HOW TO COMPLETE THIS TASK ▸ Repeat the records exactly. Leave out the pictures.

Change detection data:
-------------------------

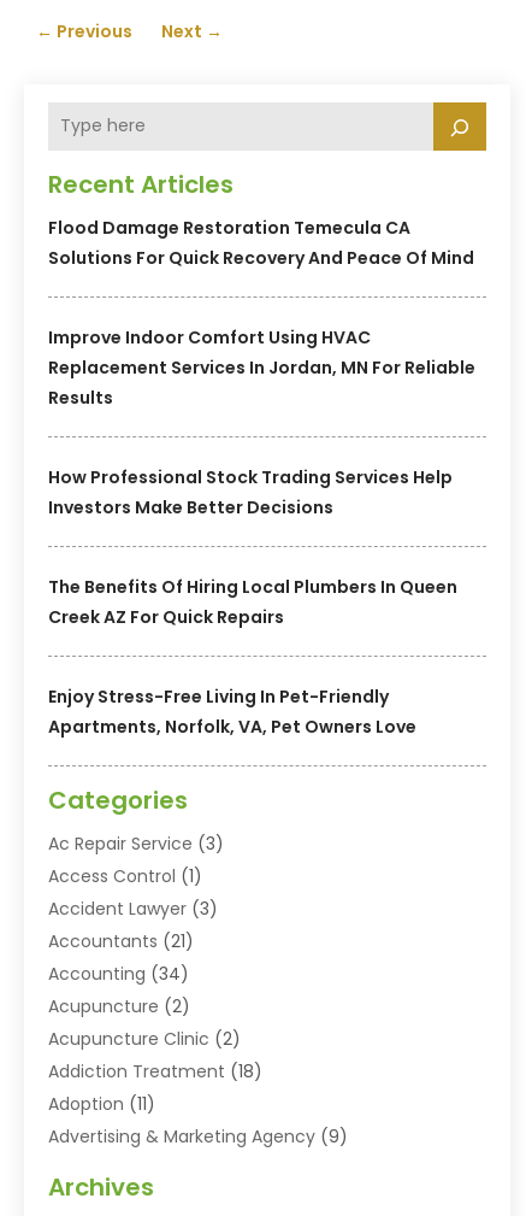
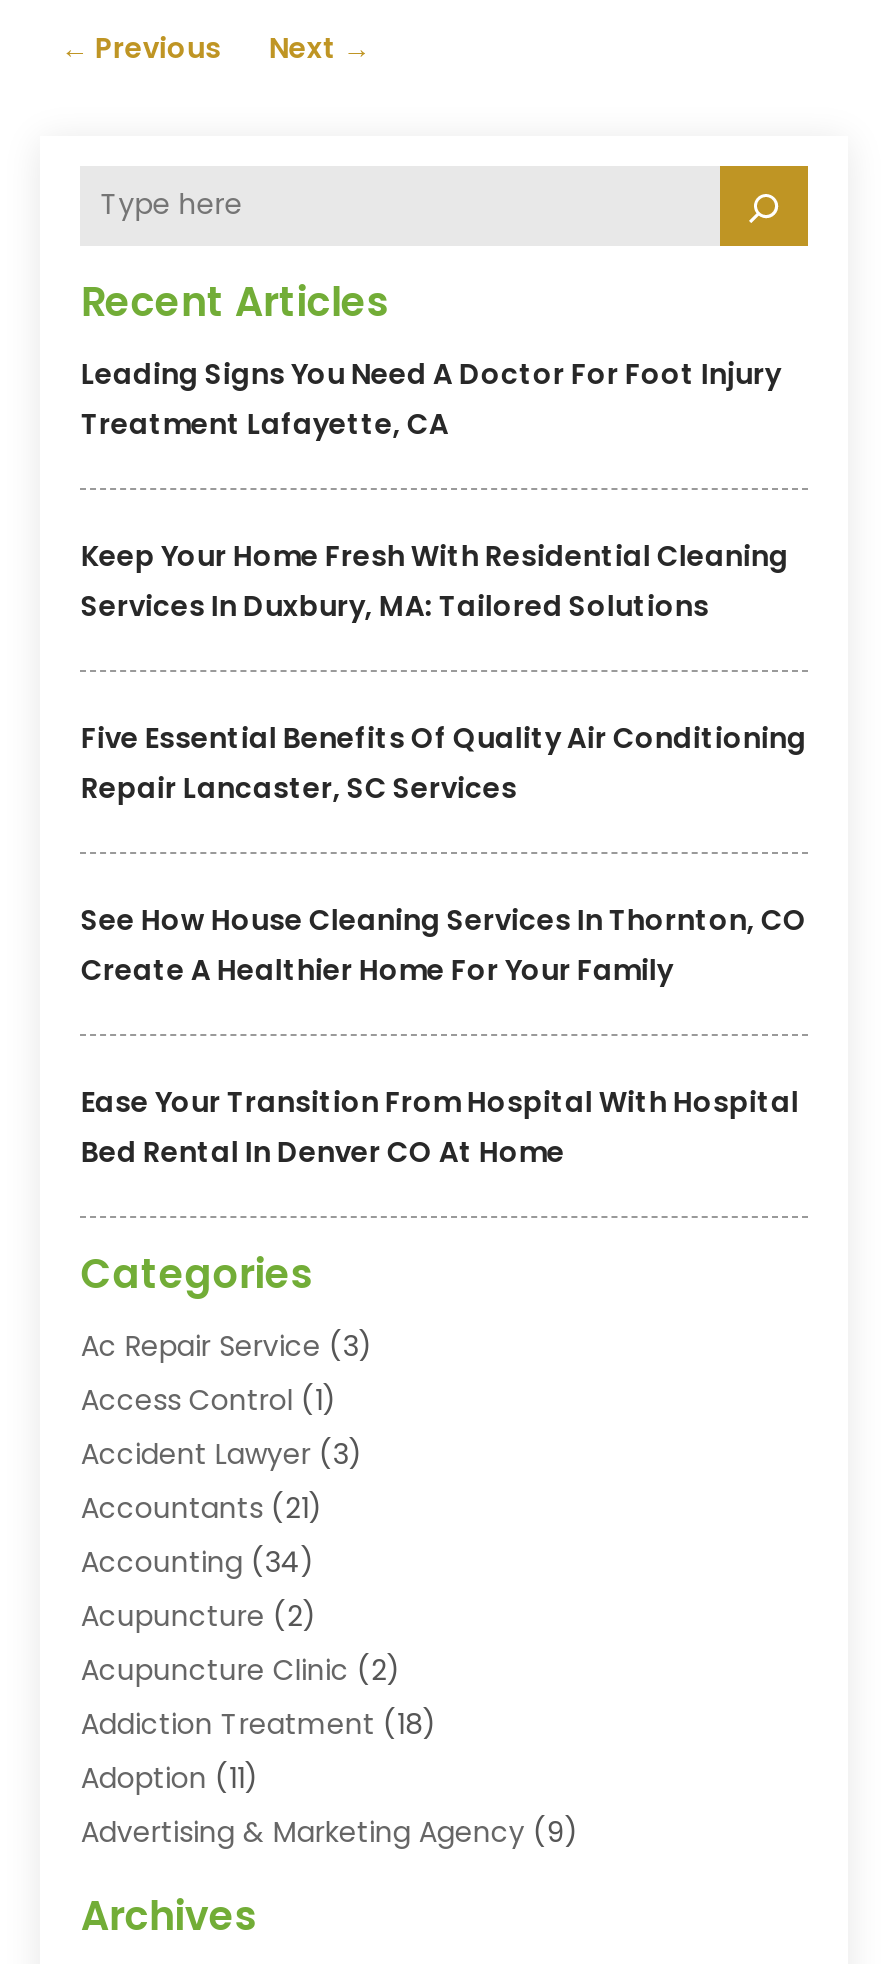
[49,215,475,269] Flood Damage Restoration Temecula CA | Solutions For Quick Recovery And Peace Of Mind -> [81,353,781,443] Leading Signs You Need A Doctor For Foot Injury | Treatment Lafayette, CA
[49,325,476,409] Improve Indoor Comfort Using HVAC | Replacement Services In Jordan, MN For Reliable | Results -> [81,535,789,625] Keep Your Home Fresh With Residential Cleaning | Services In Duxbury, MA: Tailored Solutions
[49,465,453,519] How Professional Stock Trading Services Help | Investors Make Better Decisions -> [81,717,807,807] Five Essential Benefits Of Quality Air Conditioning | Repair Lancaster, SC Services
[49,574,458,629] The Benefits Of Hiring Local Plumbers In Queen | Creek AZ For Quick Repairs -> [81,899,807,989] See How House Cleaning Services In Thornton, CO | Create A Healthier Home For Your Family
[49,684,417,738] Enjoy Stress-Free Living In Pet-Friendly | Apartments, Norfolk, VA, Pet Owners Love -> [81,1081,799,1171] Ease Your Transition From Hospital With Hospital | Bed Rental In Denver CO At Home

-------------------------

WRITTEN SOLUTION ▸
[49,215,475,269] Flood Damage Restoration Temecula CA | Solutions For Quick Recovery And Peace Of Mind -> [81,353,781,443] Leading Signs You Need A Doctor For Foot Injury | Treatment Lafayette, CA
[49,325,476,409] Improve Indoor Comfort Using HVAC | Replacement Services In Jordan, MN For Reliable | Results -> [81,535,789,625] Keep Your Home Fresh With Residential Cleaning | Services In Duxbury, MA: Tailored Solutions
[49,465,453,519] How Professional Stock Trading Services Help | Investors Make Better Decisions -> [81,717,807,807] Five Essential Benefits Of Quality Air Conditioning | Repair Lancaster, SC Services
[49,574,458,629] The Benefits Of Hiring Local Plumbers In Queen | Creek AZ For Quick Repairs -> [81,899,807,989] See How House Cleaning Services In Thornton, CO | Create A Healthier Home For Your Family
[49,684,417,738] Enjoy Stress-Free Living In Pet-Friendly | Apartments, Norfolk, VA, Pet Owners Love -> [81,1081,799,1171] Ease Your Transition From Hospital With Hospital | Bed Rental In Denver CO At Home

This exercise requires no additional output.